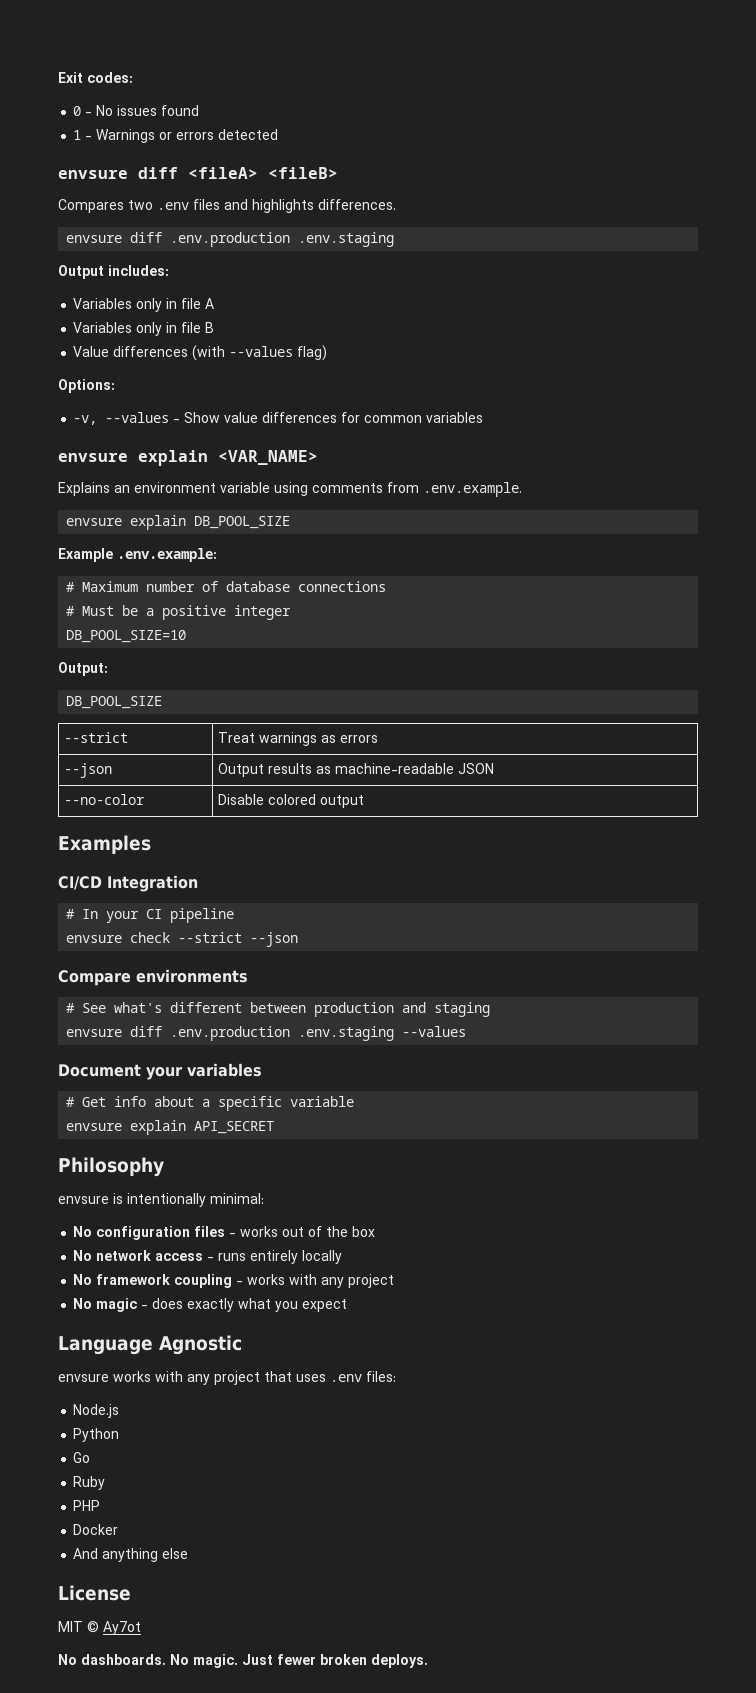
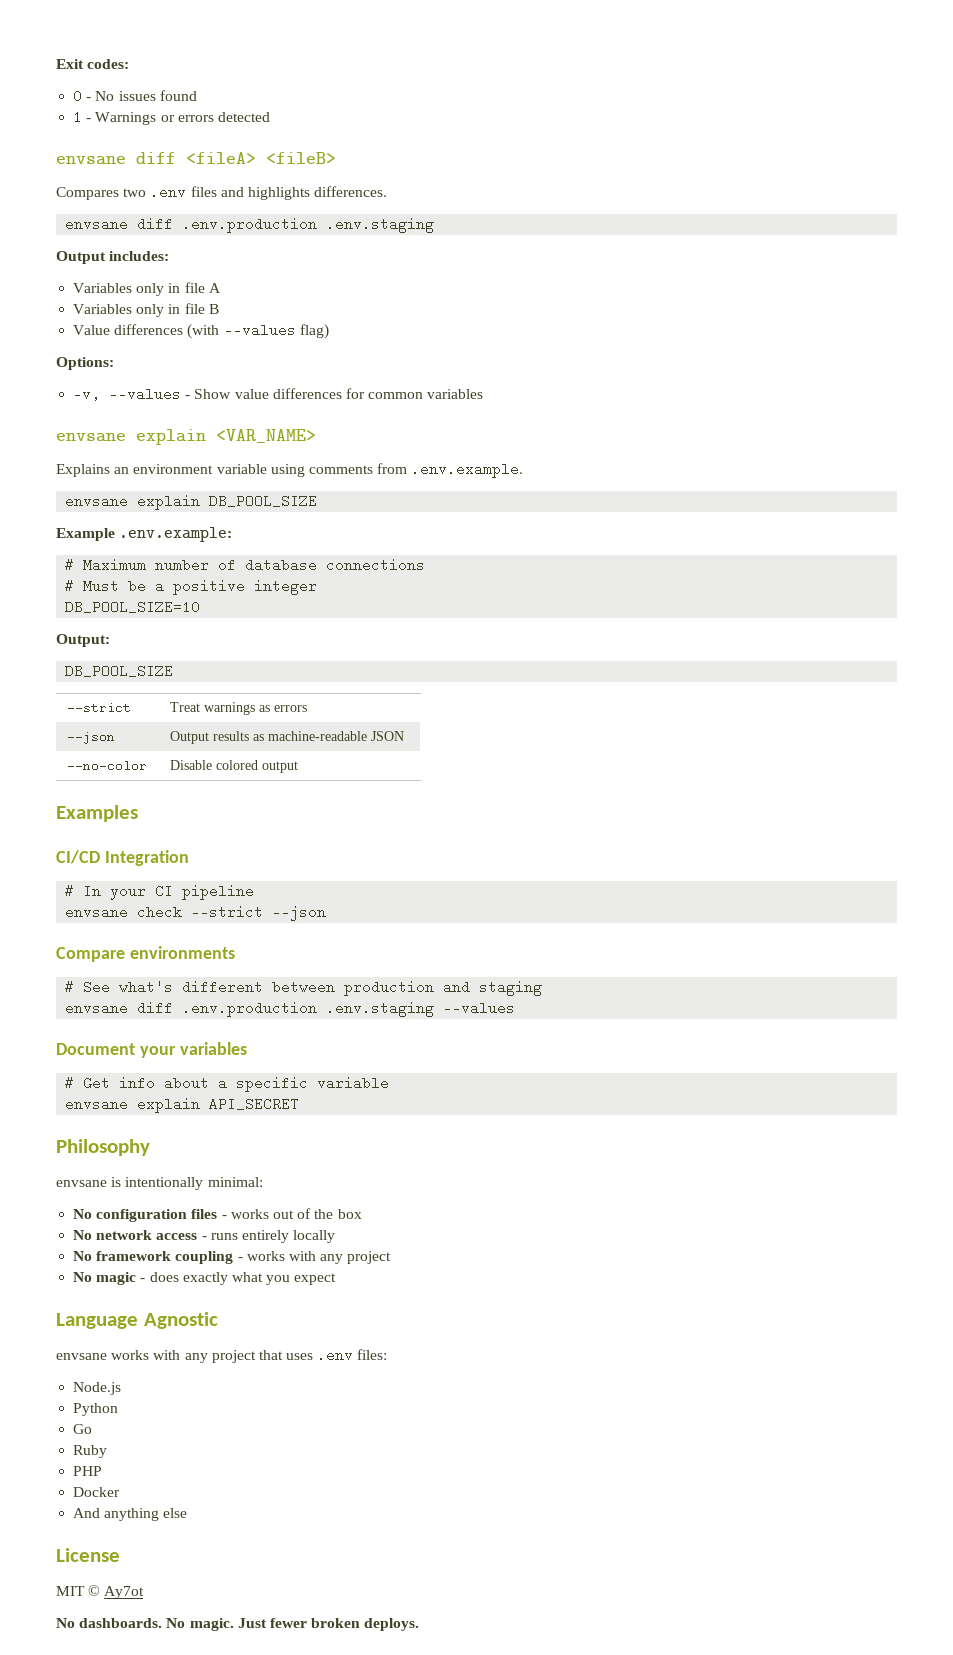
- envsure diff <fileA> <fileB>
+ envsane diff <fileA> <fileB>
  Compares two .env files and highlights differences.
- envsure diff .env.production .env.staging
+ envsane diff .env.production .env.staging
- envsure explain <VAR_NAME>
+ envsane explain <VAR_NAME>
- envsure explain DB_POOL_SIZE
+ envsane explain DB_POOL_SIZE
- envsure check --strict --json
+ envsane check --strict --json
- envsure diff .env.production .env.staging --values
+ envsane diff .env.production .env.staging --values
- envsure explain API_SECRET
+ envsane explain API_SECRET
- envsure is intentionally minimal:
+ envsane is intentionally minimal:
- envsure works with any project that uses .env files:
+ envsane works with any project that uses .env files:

:::::

Print the data above from its first line through the line that has "- envsure check --strict --json", exactly and with nothing else, omitting pictures.

> _WRITTEN SOLUTION_
- envsure diff <fileA> <fileB>
+ envsane diff <fileA> <fileB>
  Compares two .env files and highlights differences.
- envsure diff .env.production .env.staging
+ envsane diff .env.production .env.staging
- envsure explain <VAR_NAME>
+ envsane explain <VAR_NAME>
- envsure explain DB_POOL_SIZE
+ envsane explain DB_POOL_SIZE
- envsure check --strict --json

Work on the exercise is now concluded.